Design Considerations for Mobile Game Engine Development

MEngine is build around a set of general design principles in order to accommodate for the specificities of mobile devices. This post is about the different design choices made during development.

Renderer agnostic design

The engine is designed to run without any active renderer. This design decision comes from the fact that on certain mobile targets, a render context can be destroyed at any time.

To achieve this loose coupling, game objects relying on context-specific OpenGL data have two internal representations:

  • The ‘Core’ data, storing the attributes, states and other core dependencies of our object
  • A ‘Render’ data, aggregated to the core game object and tied to the lifecycle of the current render context, containing all the OpenGL data structures (texture IDs, shader programs, VBOs, etc …)

A ‘Core’ Texture Object has the following structure:
namespace Mintaka {
	namespace Internal {
		namespace Render { struct Texture; }
		namespace Core {
			struct Image;
			struct Texture :
				public Mintaka::Core::ITexture,
				public Mintaka::Internal::Core::ITexture,
				public Mintaka::Internal::Render::IGraphicContextResponder {
			
				// the 'Render' texture object
				Render::Texture * rtx;
				
				// Image objects store the pixel data and states, and manage its lifecycle.
				// They provide an abstraction to the raw data, can release the memory region
				// if needed and recreate it on demand. They can also pin an image in memory
				// if the texture is meant to be updated in realtime.
				Image * ImageData;
				
				// Texture creation flags
				const uint MinF, MagF, WrapMode;
				
				// Constructors / Destructor ...
				// public interface definition (Mintaka::Core::ITexture) ...
				// private interface definition (Mintaka::Internal::Core::ITexture) ...
				// OnContextCreated() / OnContextLost() handlers (Mintaka::Internal::Render::IGraphicContextResponder) ...
			};
		}
	}
}
The ‘Render’ texture object storing the OpenGL states :
namespace Mintaka {
	namespace Internal {
		namespace Core { struct Texture; }
		namespace Render {
			struct Texture {
			private:
				// OpenGL's texture id coming from current context
				const uint _textureId;
			public:
				RenderTexture(const Mintaka::Internal::Core::Texture & texture);
				~RenderTexture();
				void Enable(const uint slot) const;
			};
		}
	}
}

Each instance of a class implementing the IGraphicContextResponder interface is registered in a context manager.
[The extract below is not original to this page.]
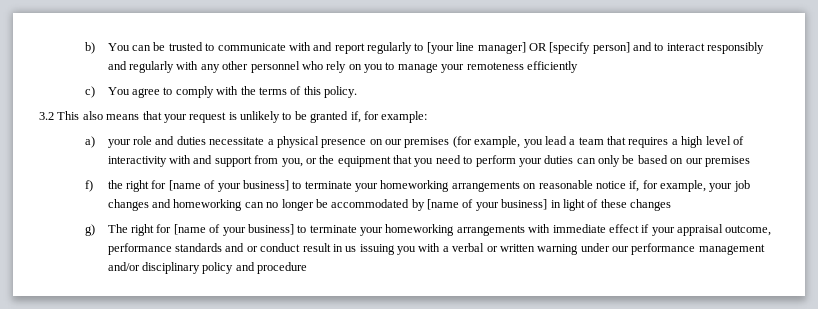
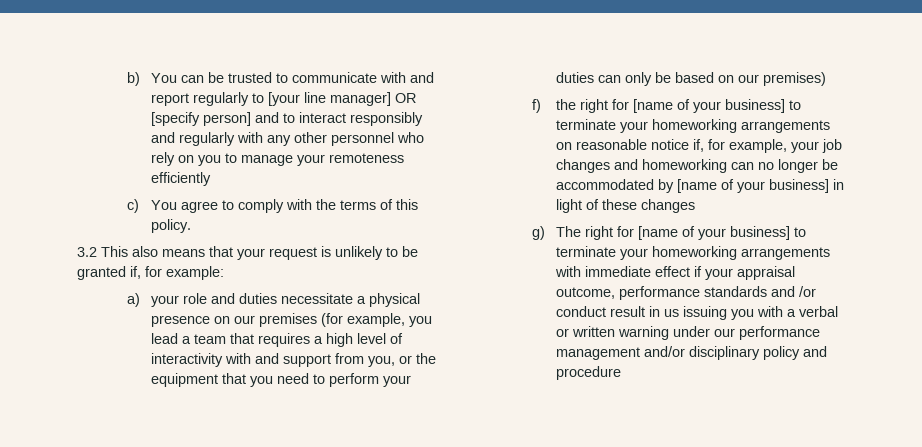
- a) your role and duties necessitate a physical presence on our premises (for example, you lead a team that requires a high level of interactivity with and support from you, or the equipment that you need to perform your duties can only be based on our premises
+ a) your role and duties necessitate a physical presence on our premises (for example, you lead a team that requires a high level of interactivity with and support from you, or the equipment that you need to perform your duties can only be based on our premises)
- g) The right for [name of your business] to terminate your homeworking arrangements with immediate effect if your appraisal outcome, performance standards and or conduct result in us issuing you with a verbal or written warning under our performance management and/or disciplinary policy and procedure
+ g) The right for [name of your business] to terminate your homeworking arrangements with immediate effect if your appraisal outcome, performance standards and /or conduct result in us issuing you with a verbal or written warning under our performance management and/or disciplinary policy and procedure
When something appends to the current render context, the engine’s ContextManager notifies all the registered internal ‘Core’ objects of the change.
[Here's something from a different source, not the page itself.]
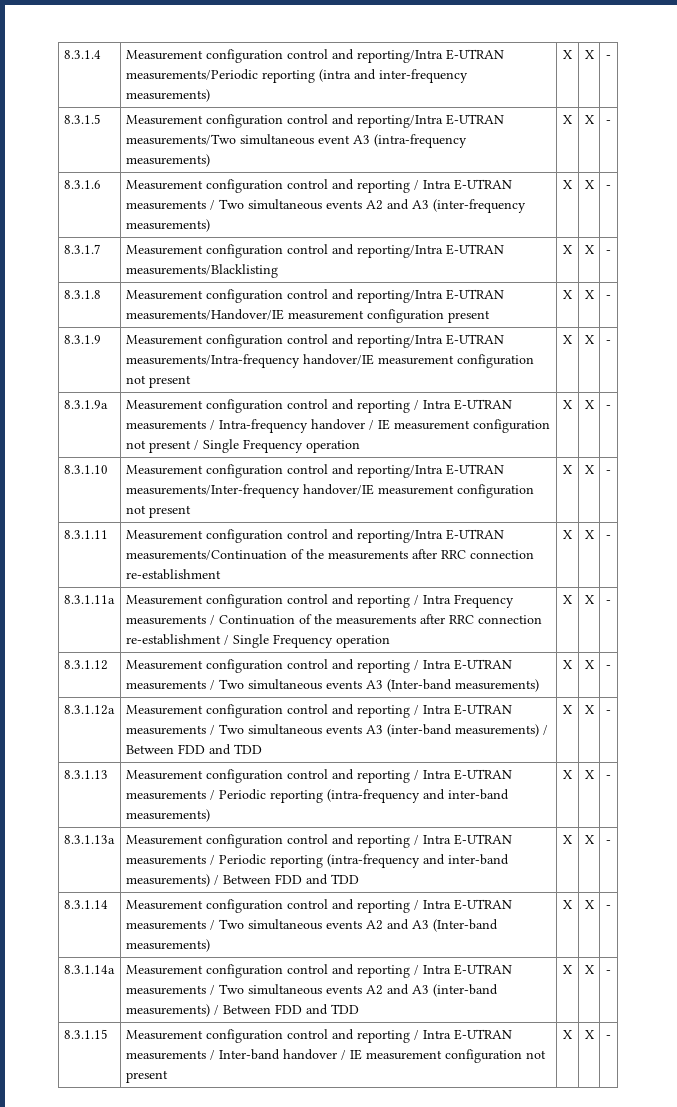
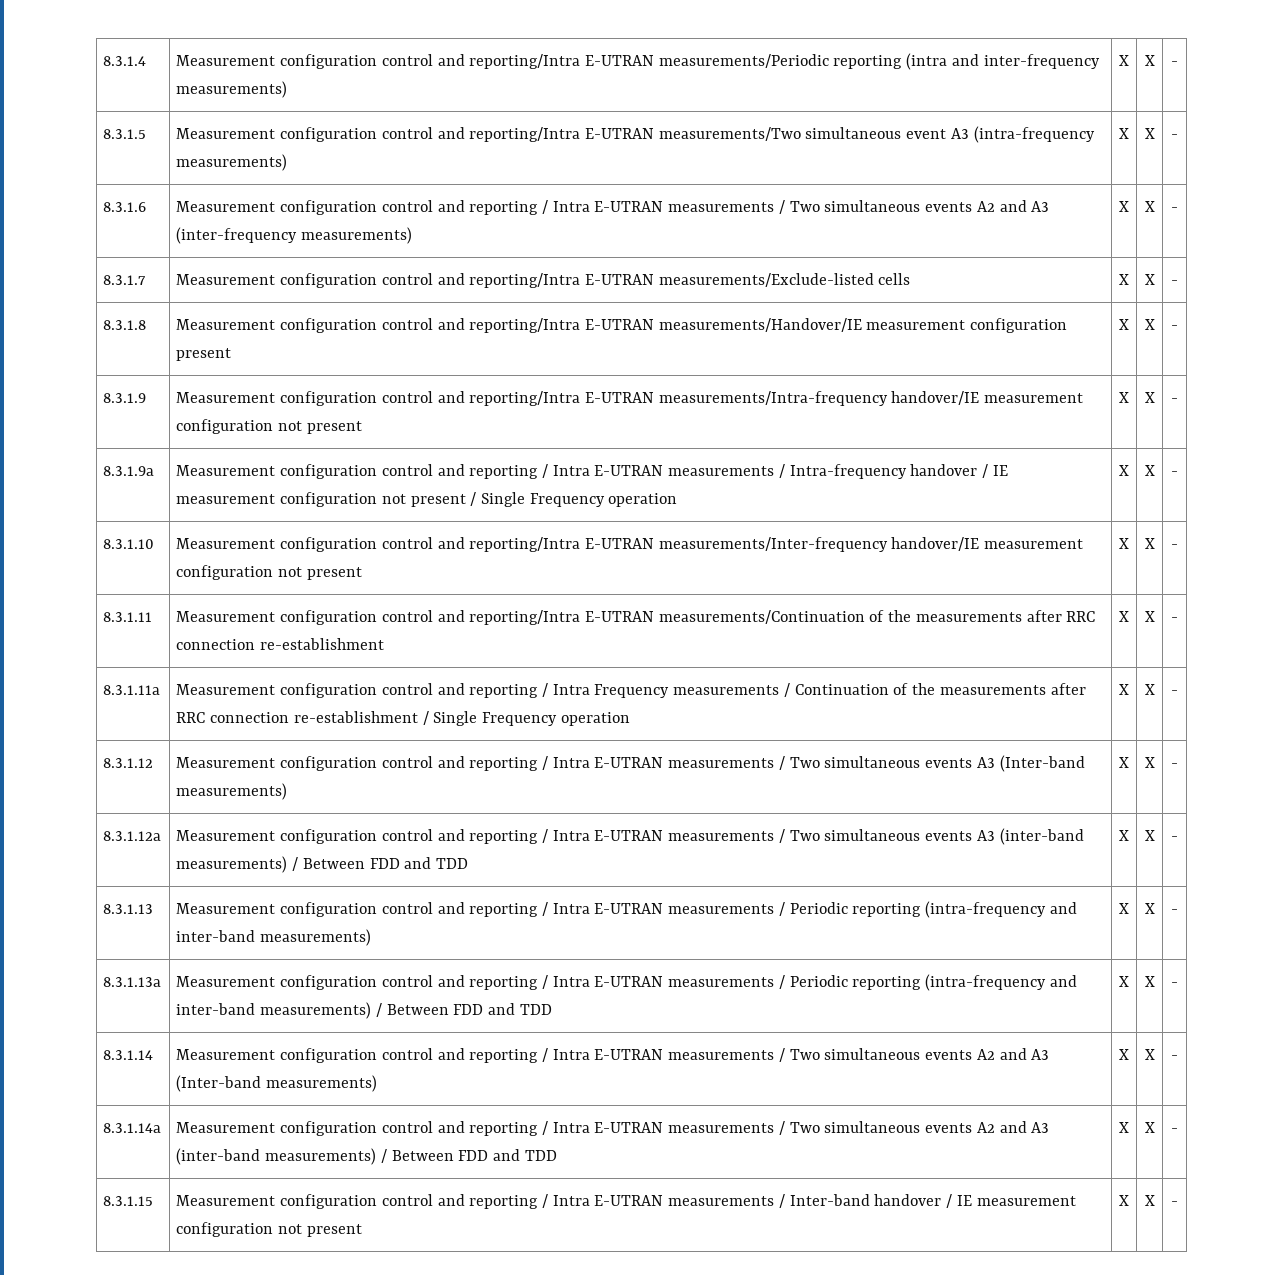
- 8.3.1.7 | Measurement configuration control and reporting/Intra E-UTRAN measurements/Blacklisting | X | X | -
+ 8.3.1.7 | Measurement configuration control and reporting/Intra E-UTRAN measurements/Exclude-listed cells | X | X | -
It is important to note that ‘Render’ objects default creation behaviour is lazy initialization, effectively delaying OpenGL resource acquisition to the last moment. However, for large resources, this behaviour can be overridden in the object’s OnContextCreated() implementation.
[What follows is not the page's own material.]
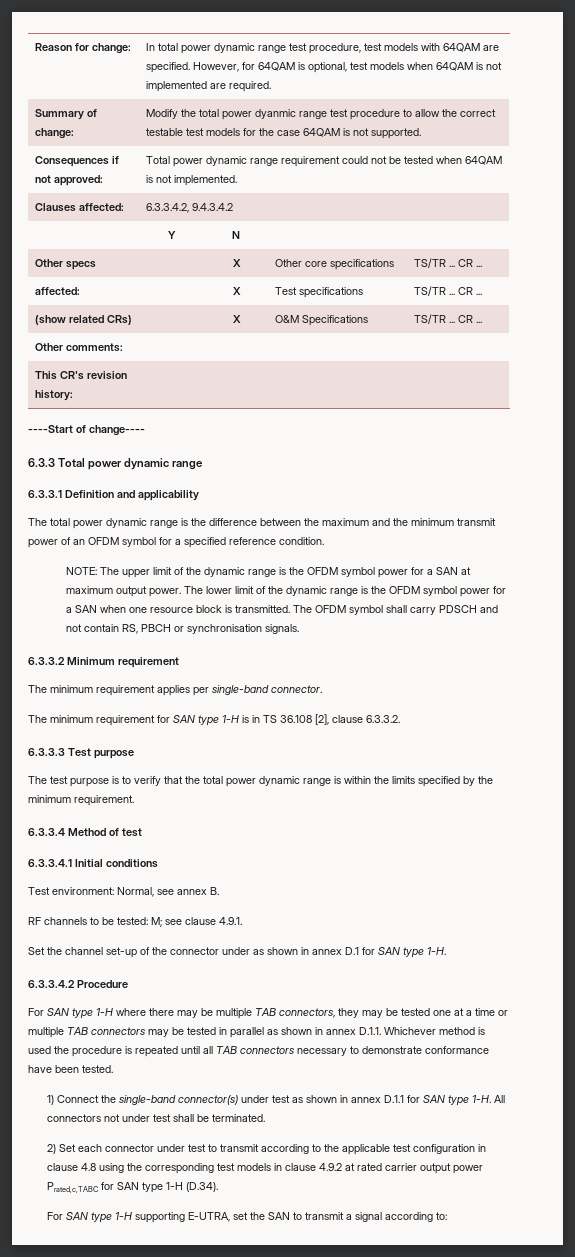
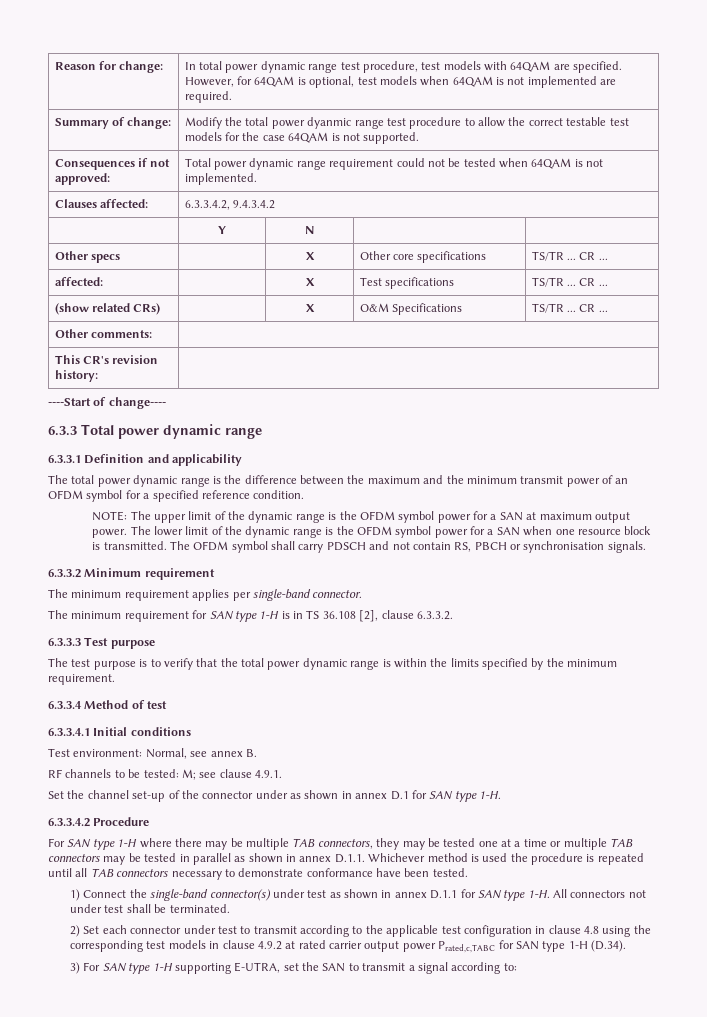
- For SAN type 1-H supporting E-UTRA, set the SAN to transmit a signal according to:
+ 3) For SAN type 1-H supporting E-UTRA, set the SAN to transmit a signal according to:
Strict separation between engine and game clients

The engine does not expose any of its internal data structures to the game clients, nor does it takes references on client-allocated objects. It exclusively relies on proxy objects to manipulate its internal structures. This greatly limits unintended external side effects such as memory corruption and spurious object deletion.

This separation is achieved using a structured API design, where the client can only access a public API exposing interfaces to the underlying game objects. Clients can request the creation of game objects by passing stack allocated descriptor structures to Factory functions.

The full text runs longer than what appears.